[Directions]
Search the entries below for the string "Boot" and copy the lines that hold it.

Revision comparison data
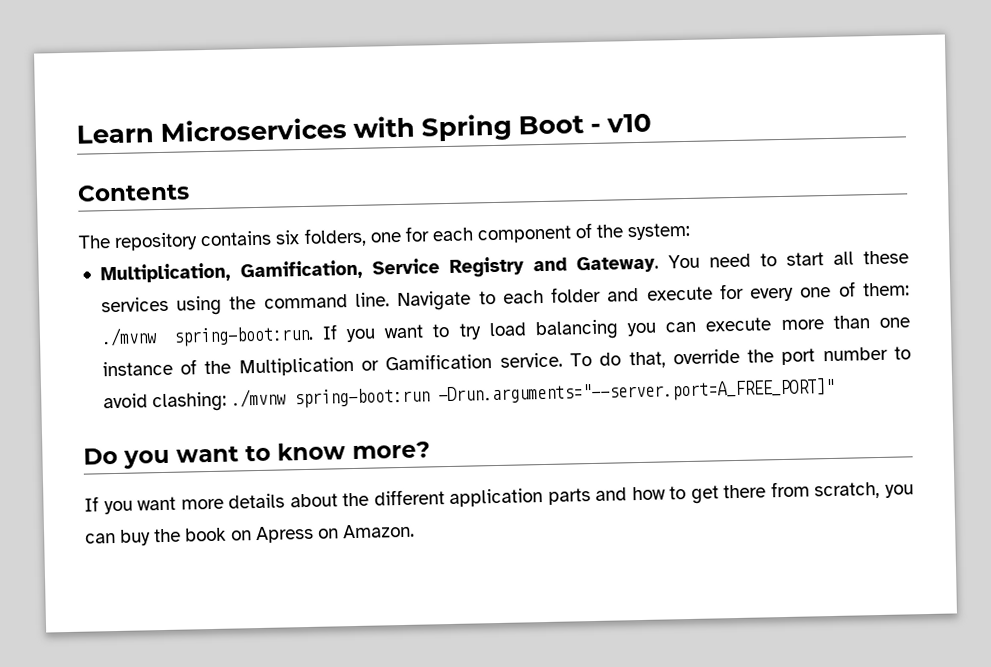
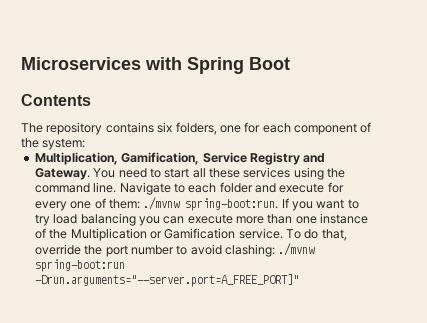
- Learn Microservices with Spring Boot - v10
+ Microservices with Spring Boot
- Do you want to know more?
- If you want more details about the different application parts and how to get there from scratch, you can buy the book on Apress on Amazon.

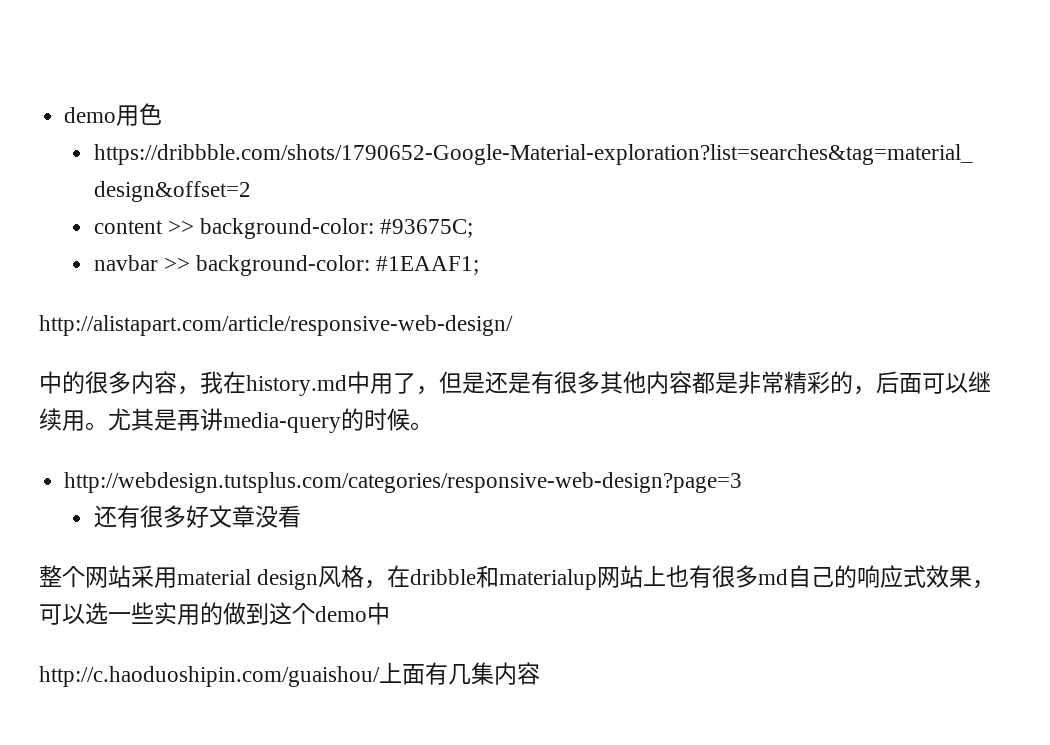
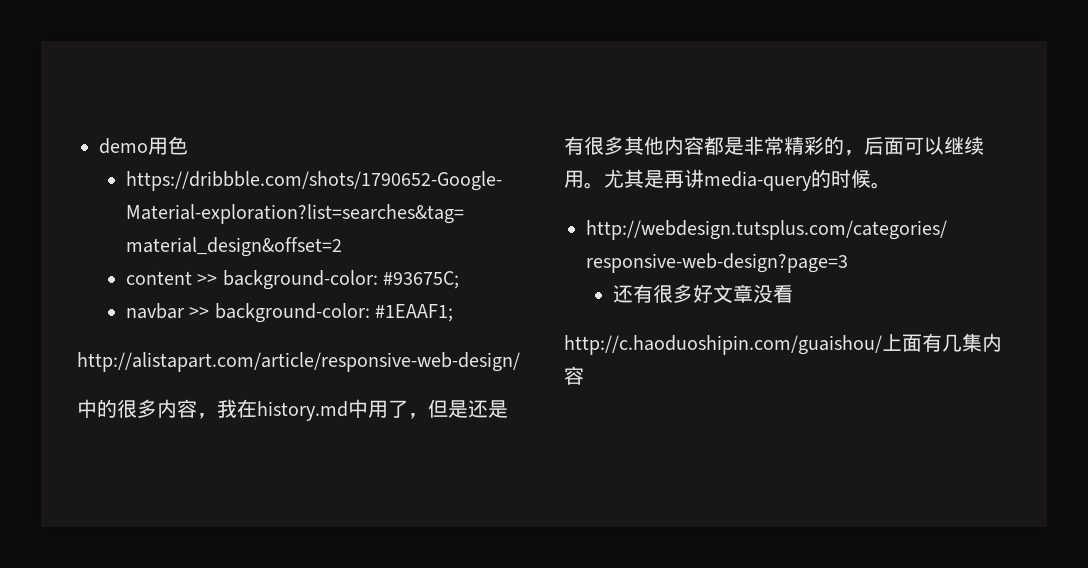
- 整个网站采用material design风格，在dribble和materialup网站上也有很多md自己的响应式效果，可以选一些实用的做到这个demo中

[Solved problem]
- Learn Microservices with Spring Boot - v10
+ Microservices with Spring Boot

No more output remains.